→ **TASK TO CARRY OUT**
Down to the last line, reproduce the data that follows, but skip the pictures.

→ **DATA PROVIDED**
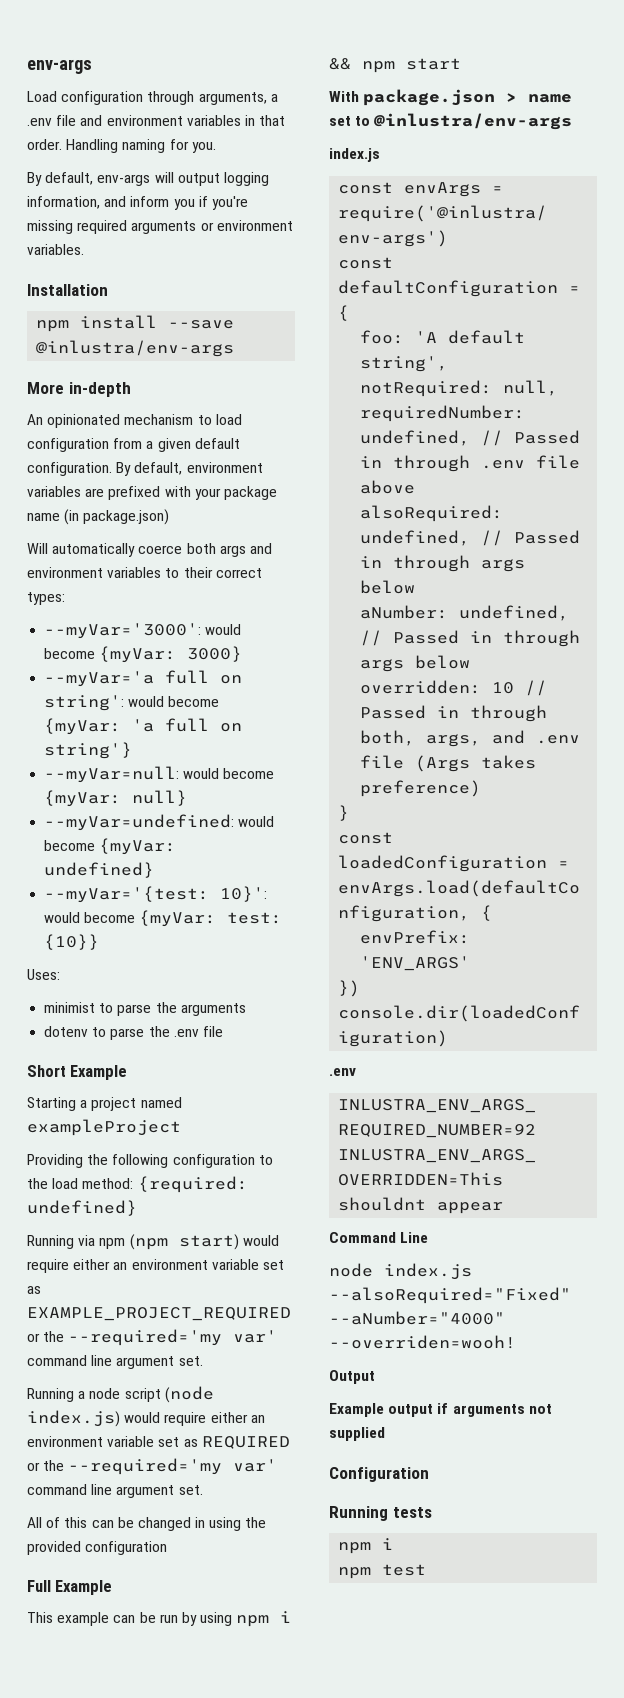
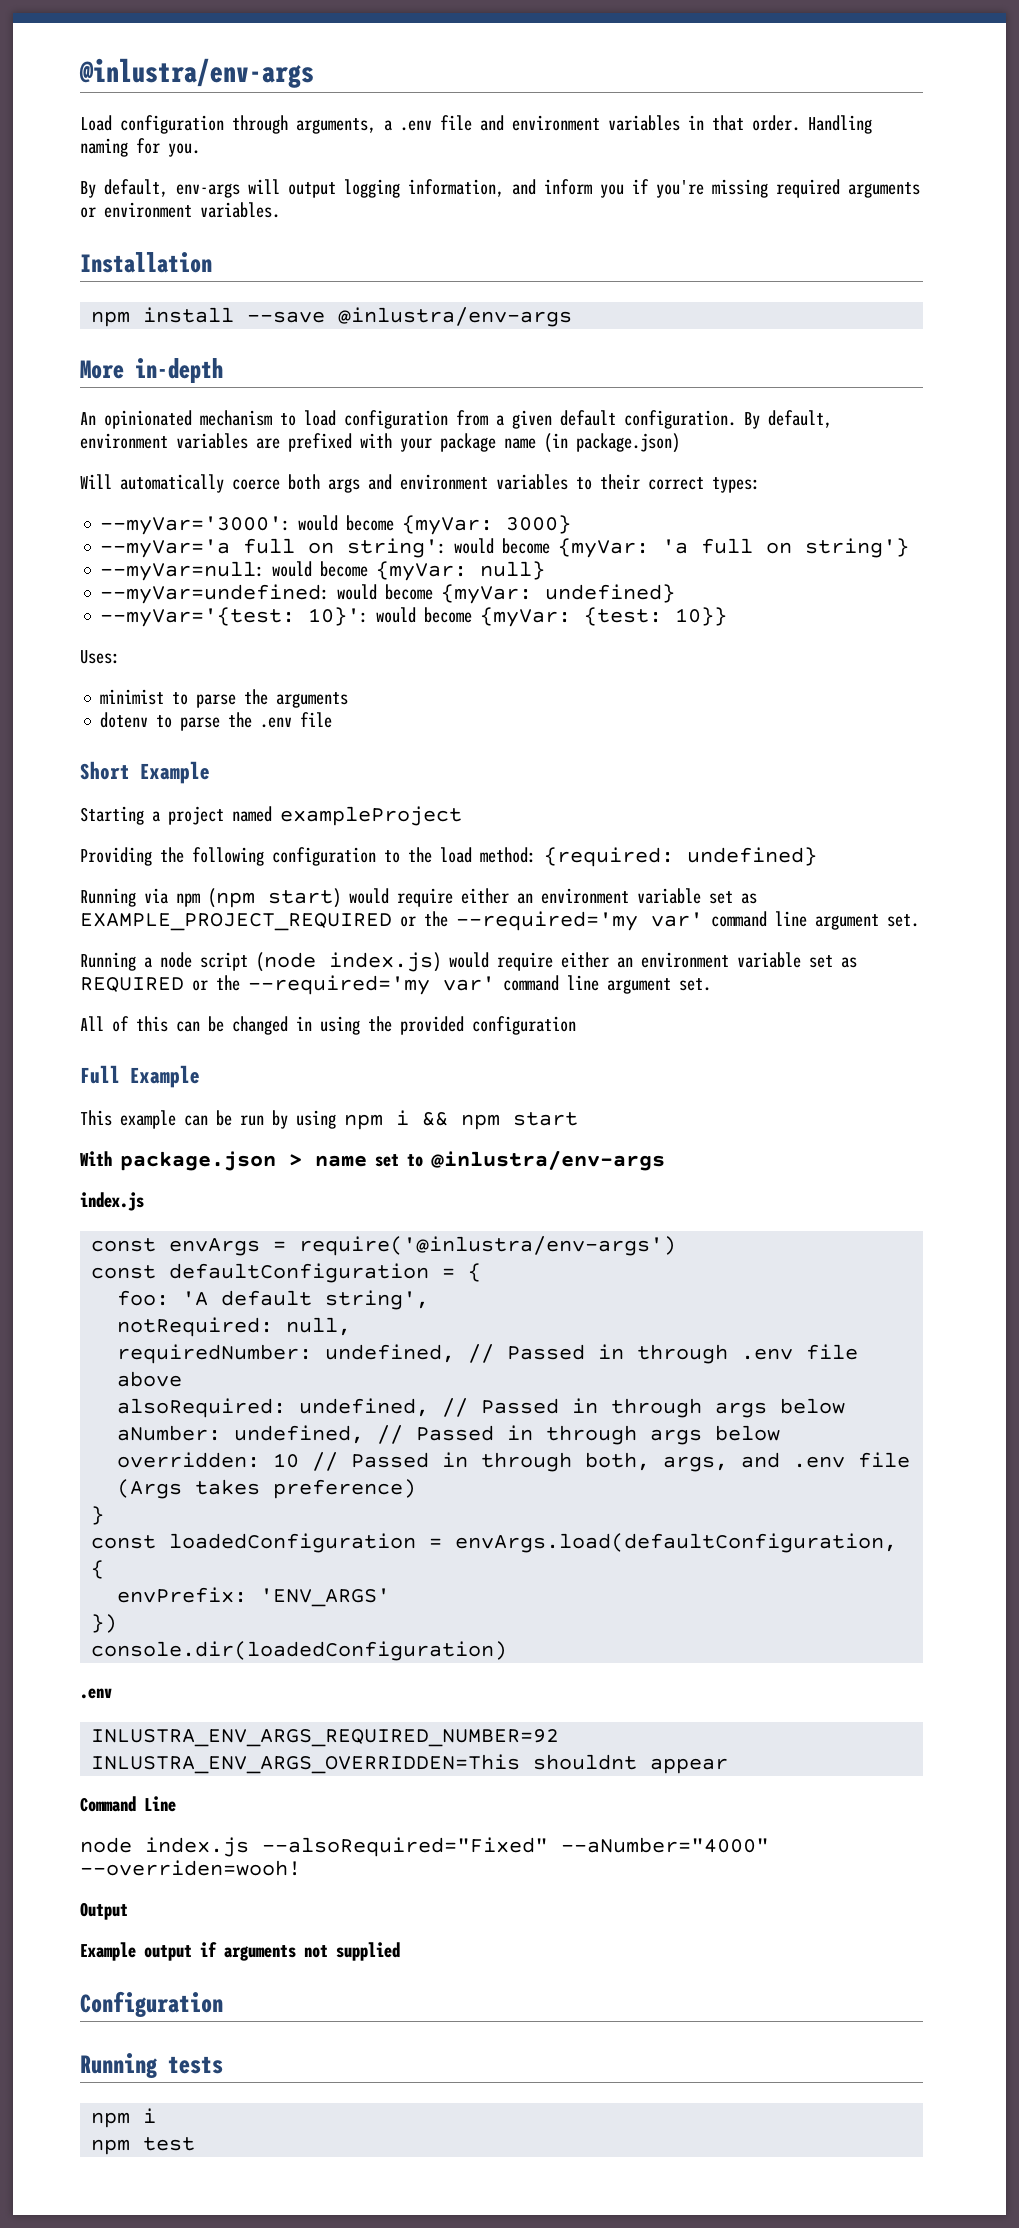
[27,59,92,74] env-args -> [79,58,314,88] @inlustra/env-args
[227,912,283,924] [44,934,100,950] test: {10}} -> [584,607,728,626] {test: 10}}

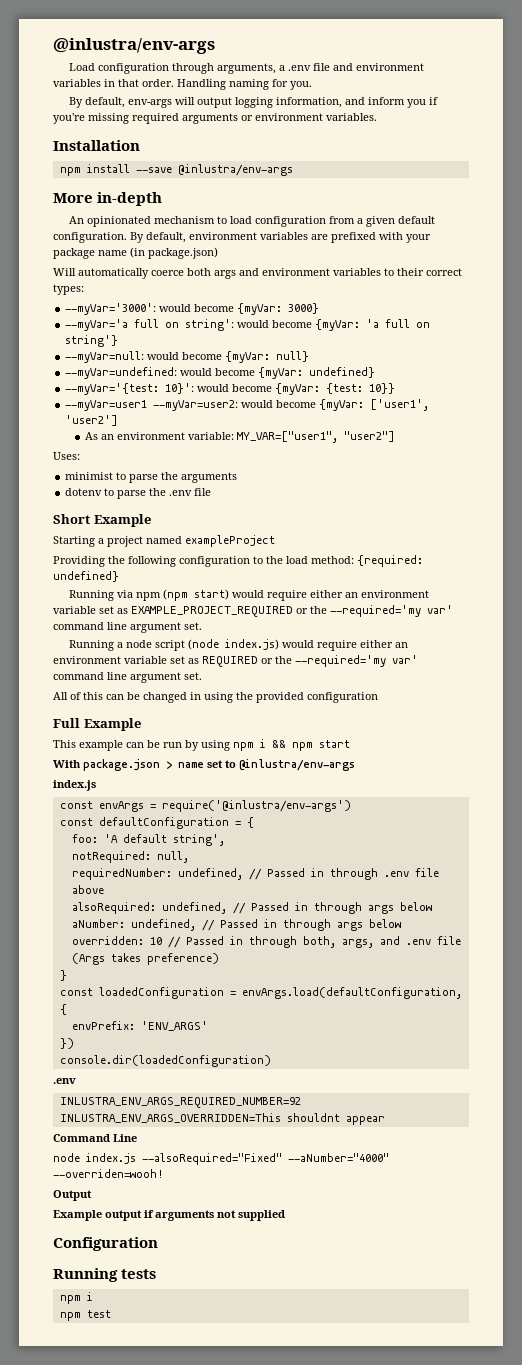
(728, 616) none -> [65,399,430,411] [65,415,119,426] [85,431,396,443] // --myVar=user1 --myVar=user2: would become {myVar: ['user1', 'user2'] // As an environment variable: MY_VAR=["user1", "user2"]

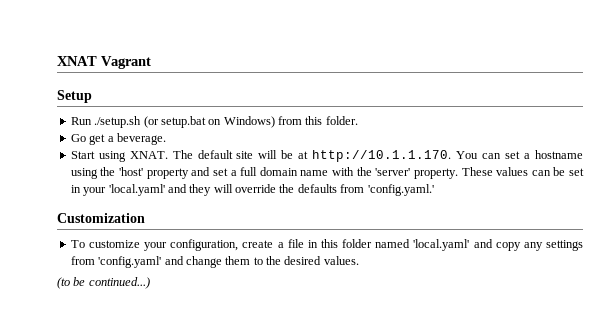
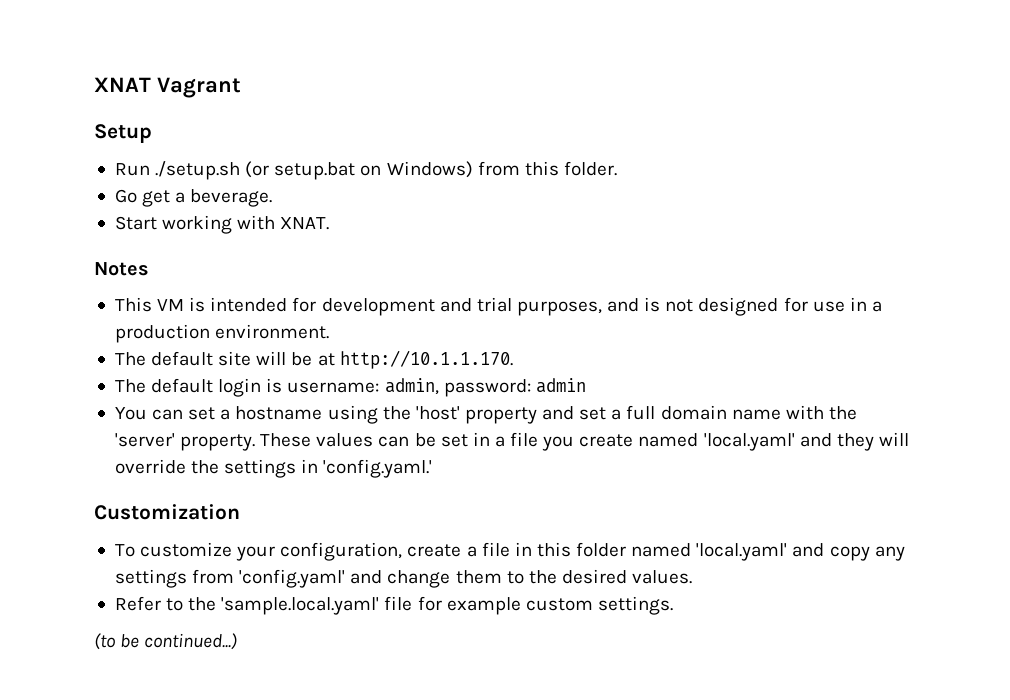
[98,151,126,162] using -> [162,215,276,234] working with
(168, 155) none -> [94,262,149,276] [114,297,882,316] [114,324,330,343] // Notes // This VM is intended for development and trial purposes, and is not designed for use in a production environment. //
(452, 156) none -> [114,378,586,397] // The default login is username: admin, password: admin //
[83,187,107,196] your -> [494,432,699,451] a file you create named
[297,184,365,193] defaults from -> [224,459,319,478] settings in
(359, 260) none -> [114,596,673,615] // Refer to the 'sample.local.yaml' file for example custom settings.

→ **EXERCISE RESPONSE**
[27,59,92,74] env-args -> [79,58,314,88] @inlustra/env-args
[227,912,283,924] [44,934,100,950] test: {10}} -> [584,607,728,626] {test: 10}}

(728, 616) none -> [65,399,430,411] [65,415,119,426] [85,431,396,443] // --myVar=user1 --myVar=user2: would become {myVar: ['user1', 'user2'] // As an environment variable: MY_VAR=["user1", "user2"]

[98,151,126,162] using -> [162,215,276,234] working with
(168, 155) none -> [94,262,149,276] [114,297,882,316] [114,324,330,343] // Notes // This VM is intended for development and trial purposes, and is not designed for use in a production environment. //
(452, 156) none -> [114,378,586,397] // The default login is username: admin, password: admin //
[83,187,107,196] your -> [494,432,699,451] a file you create named
[297,184,365,193] defaults from -> [224,459,319,478] settings in
(359, 260) none -> [114,596,673,615] // Refer to the 'sample.local.yaml' file for example custom settings.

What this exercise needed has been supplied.